Engineering Contradictions & Design Principles
Engineering Contradiction Analysis
1Reliability
If only color images are used for face authentication, then the system is simple to implement, but it becomes vulnerable to 2D spoofing attacks
Solution Approach 1:
The patent transitions from 2D color image data to 3D depth information by incorporating photodiode images that capture light intensity variations. This dimensional change enables the system to detect spatial depth and surface geometry, making 2D spoofing attacks ineffective while maintaining sensor integration.
Solution Approach 2:
The patent combines multiple types of image data (color images and photodiode images) into a composite authentication system. By fusing 2D color information with 3D depth information from photodiodes, the system creates a multi-modal authentication approach that resists spoofing while leveraging the strengths of each data type.
2Measurement precision
If photodiode images are incorporated to provide 3D depth information, then spoofing detection accuracy improves, but processing complexity increases
Solution Approach 1:
The patent divides the authentication process into separate processing streams: one for color image analysis and another for photodiode image analysis. Each stream is processed independently through dedicated neural network branches, which are then combined. This segmentation allows optimized processing for each data type while maintaining overall system accuracy.
Solution Approach 2:
The patent merges the outputs of separate neural network processors that handle color images and photodiode images respectively. By combining these processed results in a unified decision-making layer, the system achieves high liveness detection accuracy while managing computational complexity through modular architecture.

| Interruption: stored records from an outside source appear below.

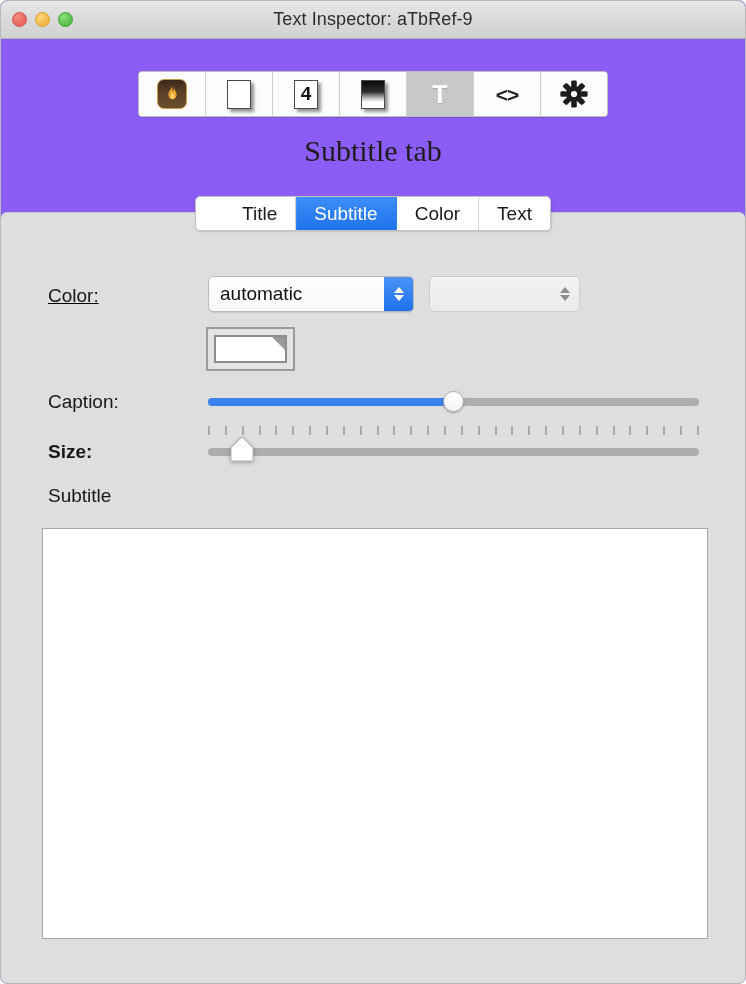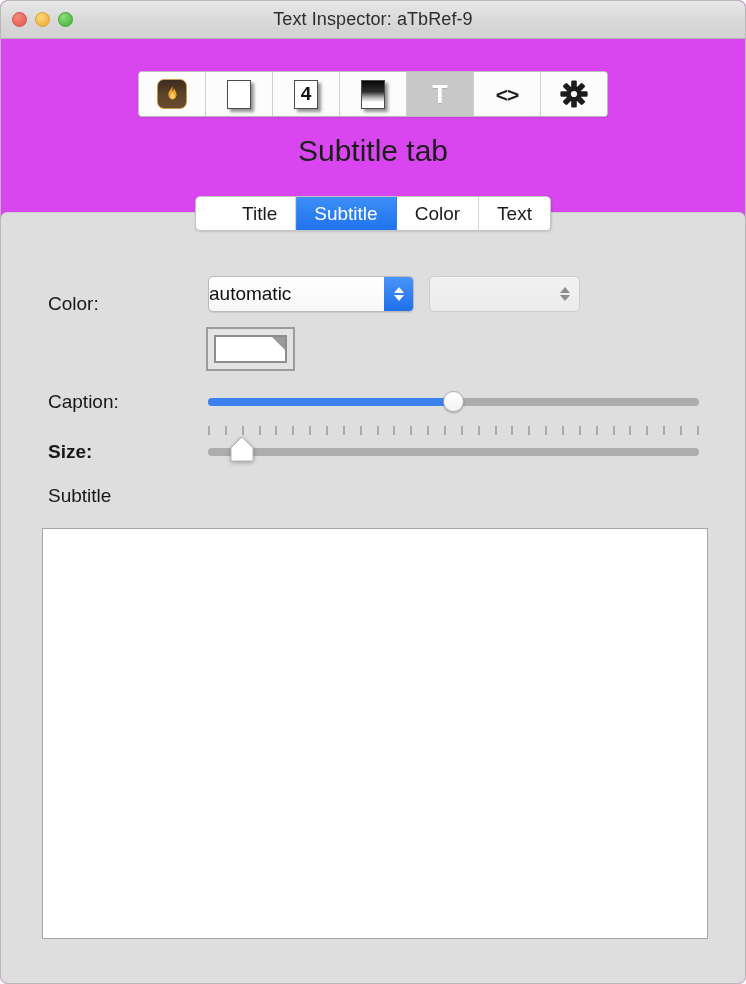"Text Inspector: aTbRef-9" .window { background: #d946ef -> #8b5cf6 }
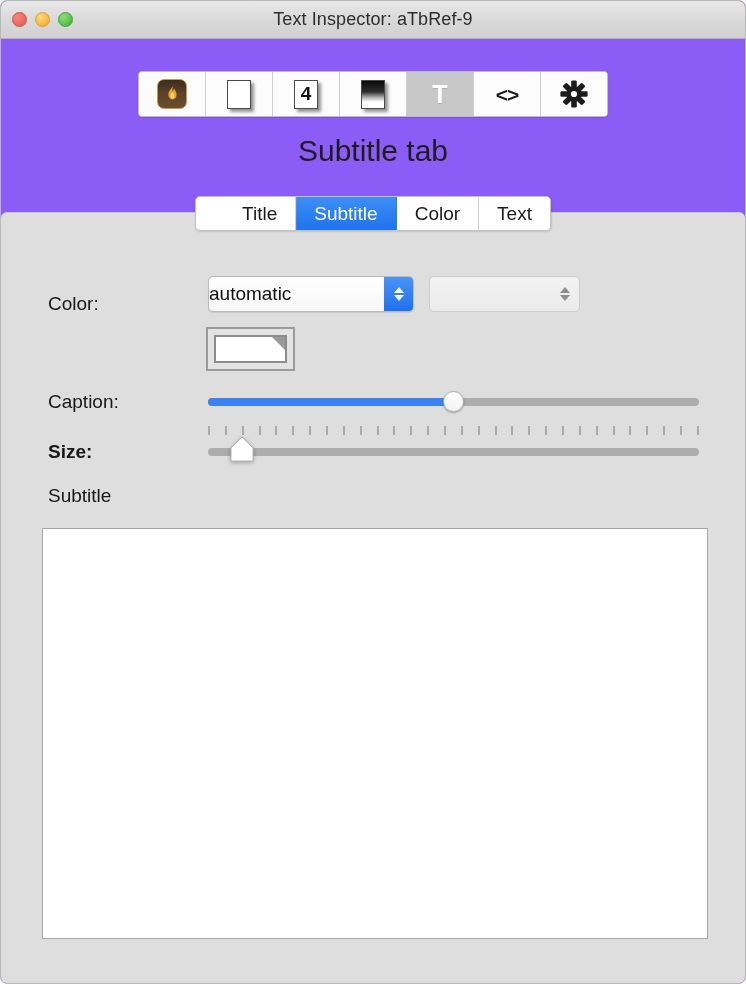"Subtitle tab" .pane-heading { font-family: none -> Liberation Serif, serif }
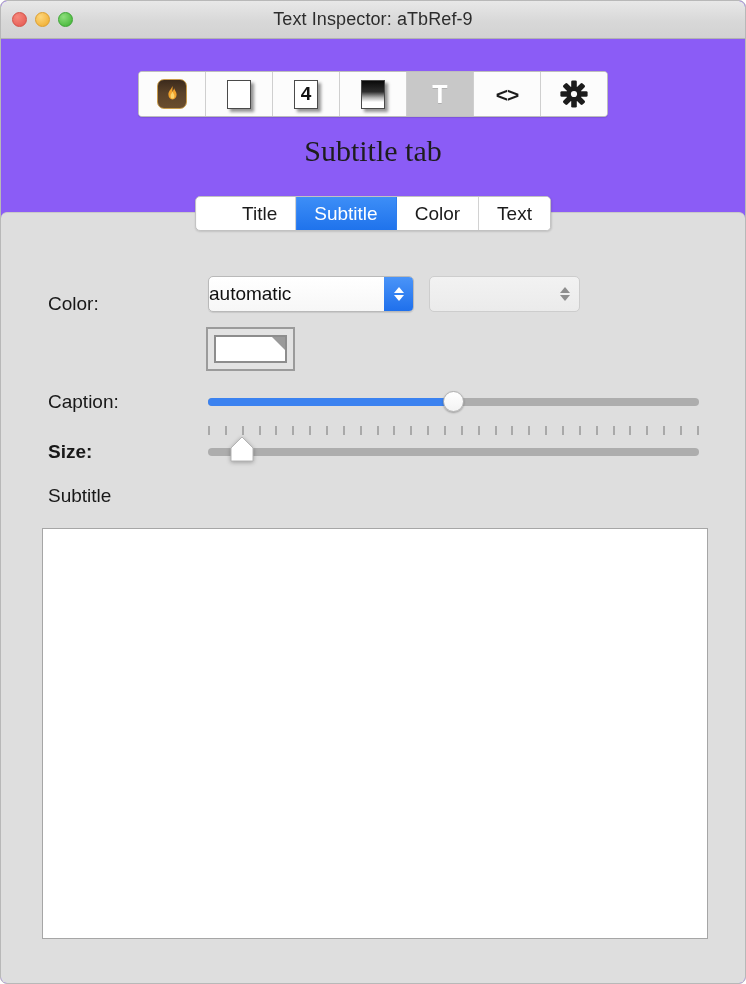"Color:" div.row { text-decoration: none -> underline; top: 80px -> 72px }
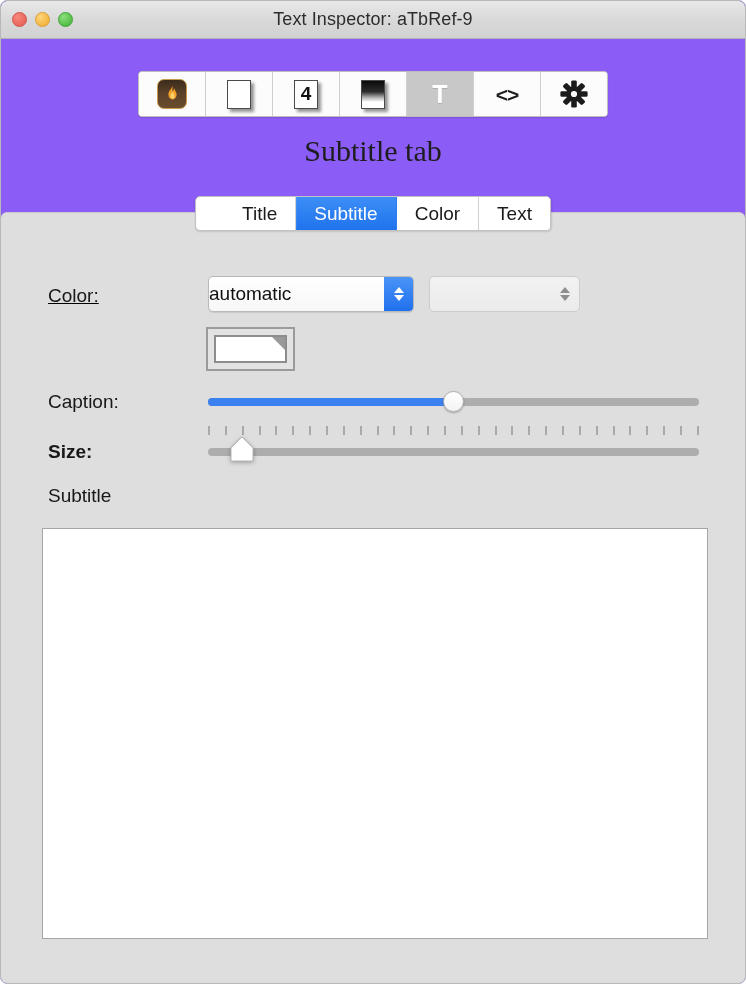"automatic" .popup .value { padding-left: none -> 11px }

Applied Scientific Principles
This section explains which scientific principles are used to turn an abstract innovation direction into a practical engineering solution.
Function Achieved in This Case
The approach effectively prevents false acceptance caused by spoofing technologies and improves the accuracy of biometric authentication by differentiating between animate and inanimate objects, providing robustness against 2D spoofing attacks.
Implementation Method 1
receiving a color image and a photodiode (PD) image of an object from an image sensor comprising a pixel formed of a plurality of PDs
Data Source
AI summary
Disclosed is a method and apparatus for testing a liveness, where the liveness test method includes receiving a color image and a photodiode (PD) image of an object from an image sensor comprising a pixel formed of a plurality of PDs, preprocessing the color image and the PD image, and determining a liveness of the object by inputting a result of preprocessing the color image and a result of preprocessing the PD image into a neural network.